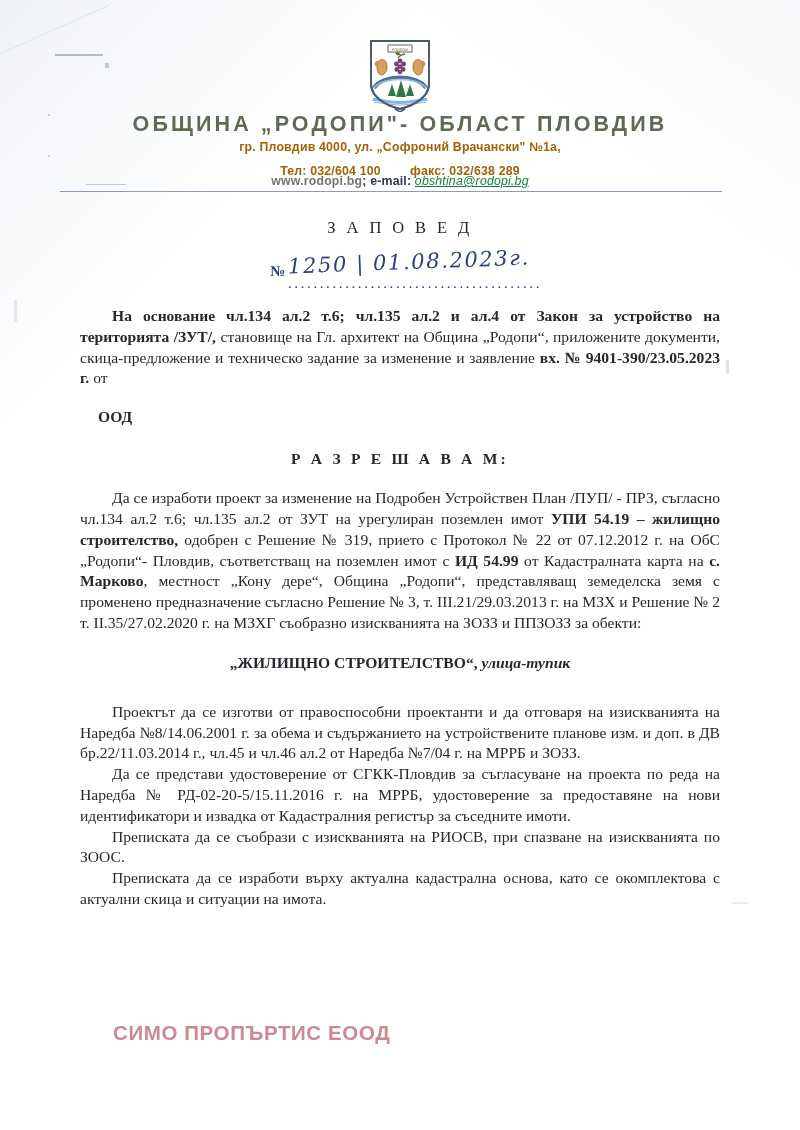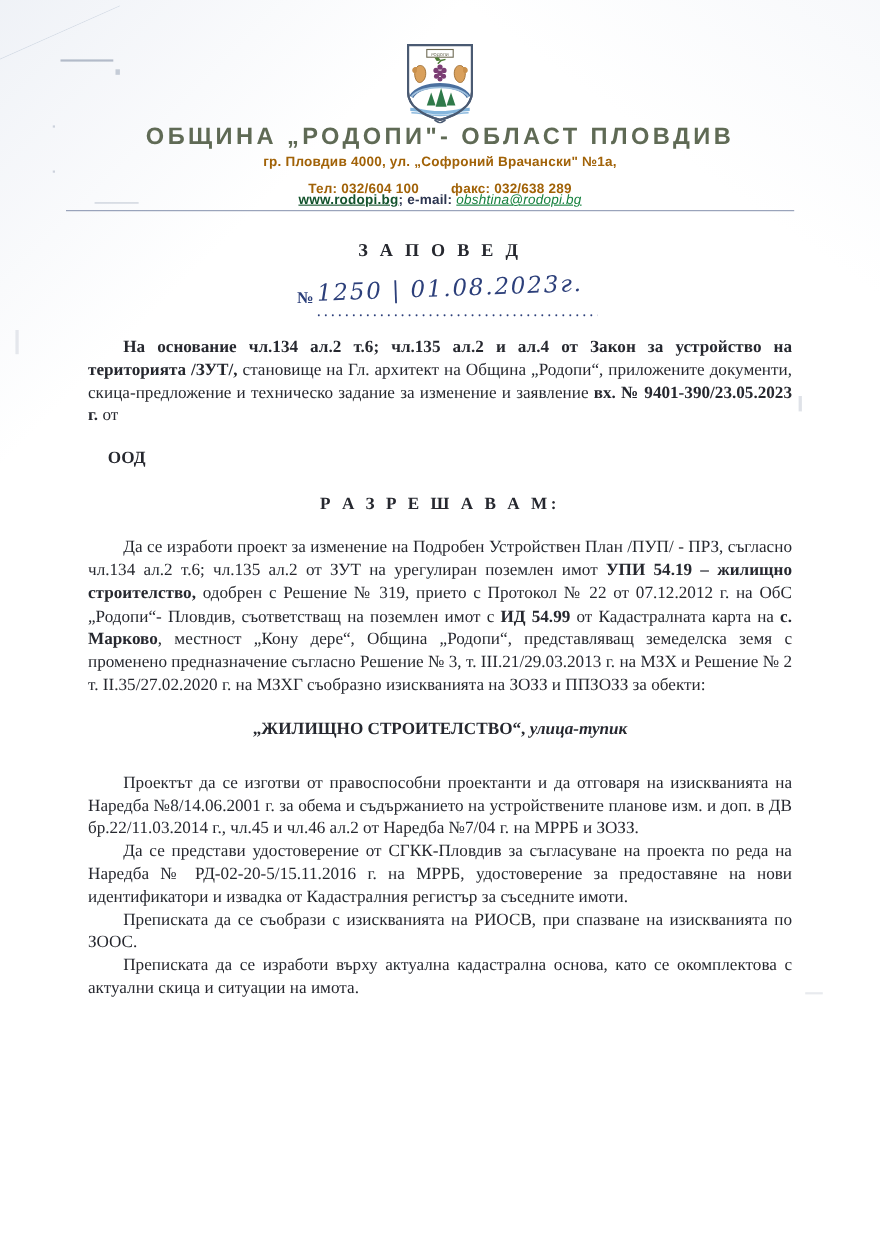--- a/index.html
+++ b/index.html
@@ -90,23 +90,22 @@
   .contact-line {
     position: absolute;
     left: 0; right: 0;
     top: 174px;
     text-align: center;
     font-family: "Liberation Sans", "DejaVu Sans", sans-serif;
     font-size: 12.3px;
     letter-spacing: .2px;
   }
   .contact-line .site {
-    color: #14532d;
-    font-weight: 700;
-    text-decoration: underline;
+    color: #737373;
+    font-weight: 700;
   }
   .contact-line .semi { color:#2c3550; font-weight:700; }
   .contact-line .elabel { color:#2c3550; font-weight:700;text-align:right; }
   .contact-line .email {
     color: #15803d;
     text-decoration: underline;
     font-weight: 400;
     font-style: italic;
   }
   .head-rule {
@@ -121,21 +120,21 @@
 
   
   .doc {
     position: absolute;
     left: 80px;
     width: 640px;
     top: 218px;
   }
   .zapoved {
     text-align: center;
-    font-weight: 700;
+    font-weight: 400;
     font-size: 16.5px;
     letter-spacing: 3.4px;
     margin: 0 0 8px 0;
   }
   
   .numline {
     position: relative;
     height: 46px;
     margin: 0 0 14px 0;
   }
@@ -311,14 +310,15 @@
     <p class="body">Проектът да се изготви от правоспособни проектанти и да отговаря на изискванията на Наредба №8/14.06.2001 г. за обема и съдържанието на устройствените планове изм. и доп. в ДВ бр.22/11.03.2014 г., чл.45 и чл.46 ал.2 от Наредба №7/04 г. на МРРБ и ЗОЗЗ.</p>
 
     <p class="body">Да се представи удостоверение от  СГКК-Пловдив за съгласуване на проекта по реда на Наредба № РД-02-20-5/15.11.2016 г. на МРРБ, удостоверение за предоставяне на нови идентификатори и извадка от Кадастралния регистър за съседните имоти.</p>
 
     <p class="body">Преписката да се съобрази с изискванията на РИОСВ, при спазване на изискванията по ЗООС.</p>
 
     <p class="body">Преписката да се изработи върху актуална кадастрална основа, като се окомплектова с актуални скица и ситуации на имота.</p>
 
   </div>
 
+  <div class="watermark">СИМО ПРОПЪРТИС ЕООД</div>
 
 </div>
 
 </body></html>

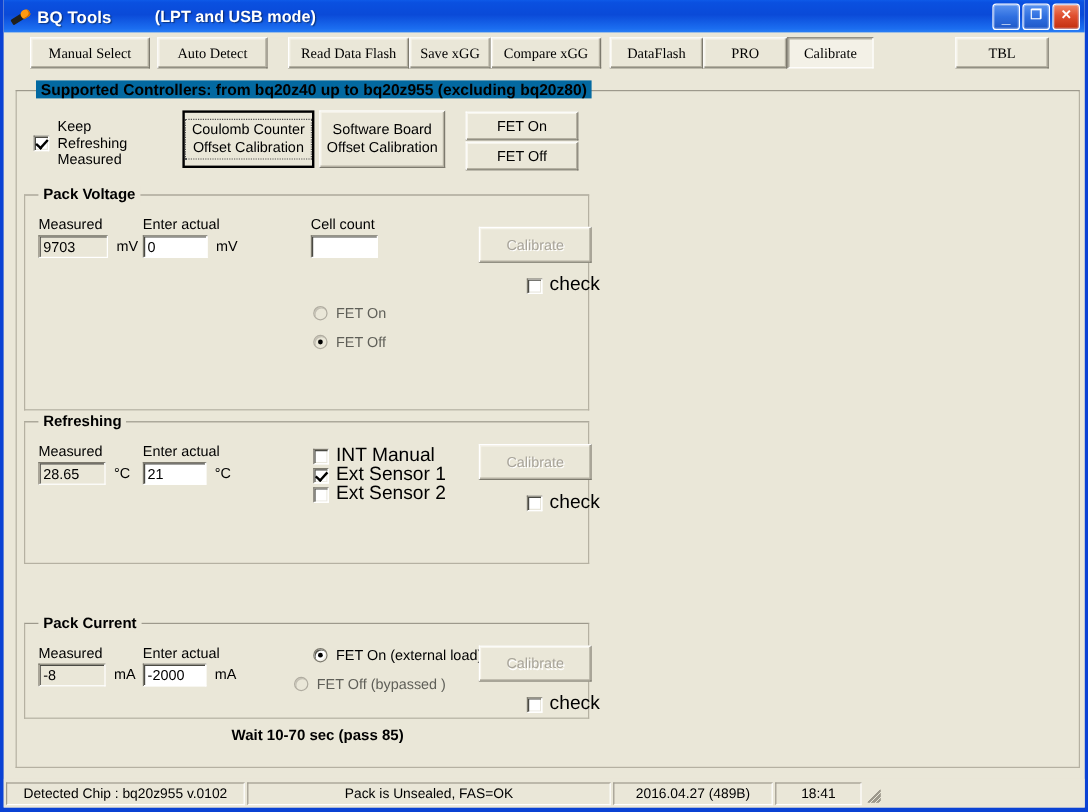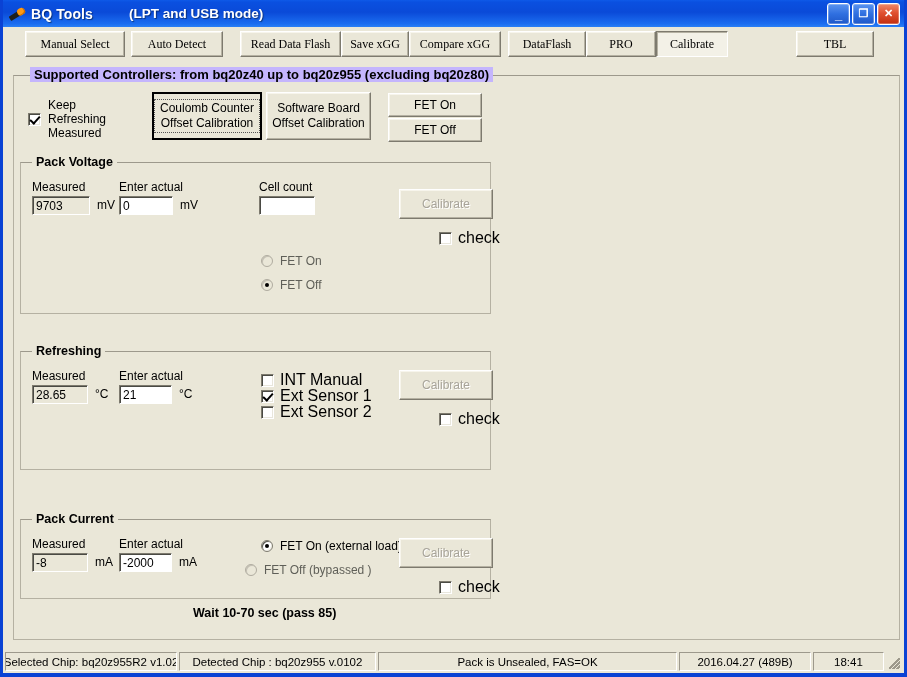--- a/index.html
+++ b/index.html
@@ -133,21 +133,21 @@
     position: absolute;
     left: 10px; top: 75px;
     width: 887px; height: 565px;
     box-sizing: border-box;
     border: 1px solid #b5b1a2;
     border-top-color: #9d998c;
   }
   .ctrl-legend {
     position: absolute;
     left: 16px; top: -9px;
-    background: #c4b5fd;
+    background: #0369a1;
     padding: 0 4px;
     font-size: 13px;
     font-weight: bold;
     color: #000;
     white-space: nowrap;
   }
 
   
   .keep-box {
     position: absolute;
@@ -421,21 +421,21 @@
     </div>
 
     <div class="bigbtn" style="left:252px;top:16px;width:105px;height:48px;">
       <div>Software Board</div>
       <div>Offset Calibration</div>
     </div>
 
     <div class="bigbtn" style="left:374px;top:17px;width:94px;height:24px;">FET On</div>
     <div class="bigbtn" style="left:374px;top:42px;width:94px;height:24px;">FET Off</div>
 
-    <div class="sec" style="left:6px;top:86px;width:471px;height:152px;padding-left:8px;">
+    <div class="sec" style="left:6px;top:86px;width:471px;height:180px;padding-left:8px;">
       <div class="sec-legend">Pack Voltage</div>
 
       <div class="fld-label" style="left:11px;top:17px;">Measured</div>
       <input class="tf readonly" style="left: 11px; top: 33px; width: 58px;" readonly="" value="9703">
       <div class="unit" style="left:76px;top:35px;">mV</div>
 
       <div class="fld-label" style="left:98px;top:17px;">Enter actual</div>
       <input class="tf" style="left: 98px; top: 33px; width: 54px;" value="0">
       <div class="unit" style="left:159px;top:35px;">mV</div>
 
@@ -514,21 +514,20 @@
       <div class="chk-row" style="left:418px;top:58px;">
         <div class="cb"></div>
         <span class="lbl">check</span>
       </div>
     </div>
 
     <div class="wait-text" style="left:179px;top:530px;">Wait 10-70 sec (pass 85)</div>
   </div>
 
   <div class="statusbar">
-    <div class="sb-cell" style="width:174px;">Selected Chip: bq20z955R2 v1.02</div>
     <div class="sb-cell" style="width:199px;">Detected Chip : bq20z955  v.0102</div>
     <div class="sb-cell" style="width:303px;">Pack is Unsealed, FAS=OK</div>
     <div class="sb-cell" style="width:133px;">2016.04.27  (489B)</div>
     <div class="sb-cell" style="width:72px;">18:41</div>
     <div class="sb-grip"></div>
   </div>
 
 </div>
 
 </body></html>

⁂

### Task statement
Would you copy all lines in the records where the string "decoration" appears?

### Your solution
-    text-decoration: underline;
     text-decoration: underline;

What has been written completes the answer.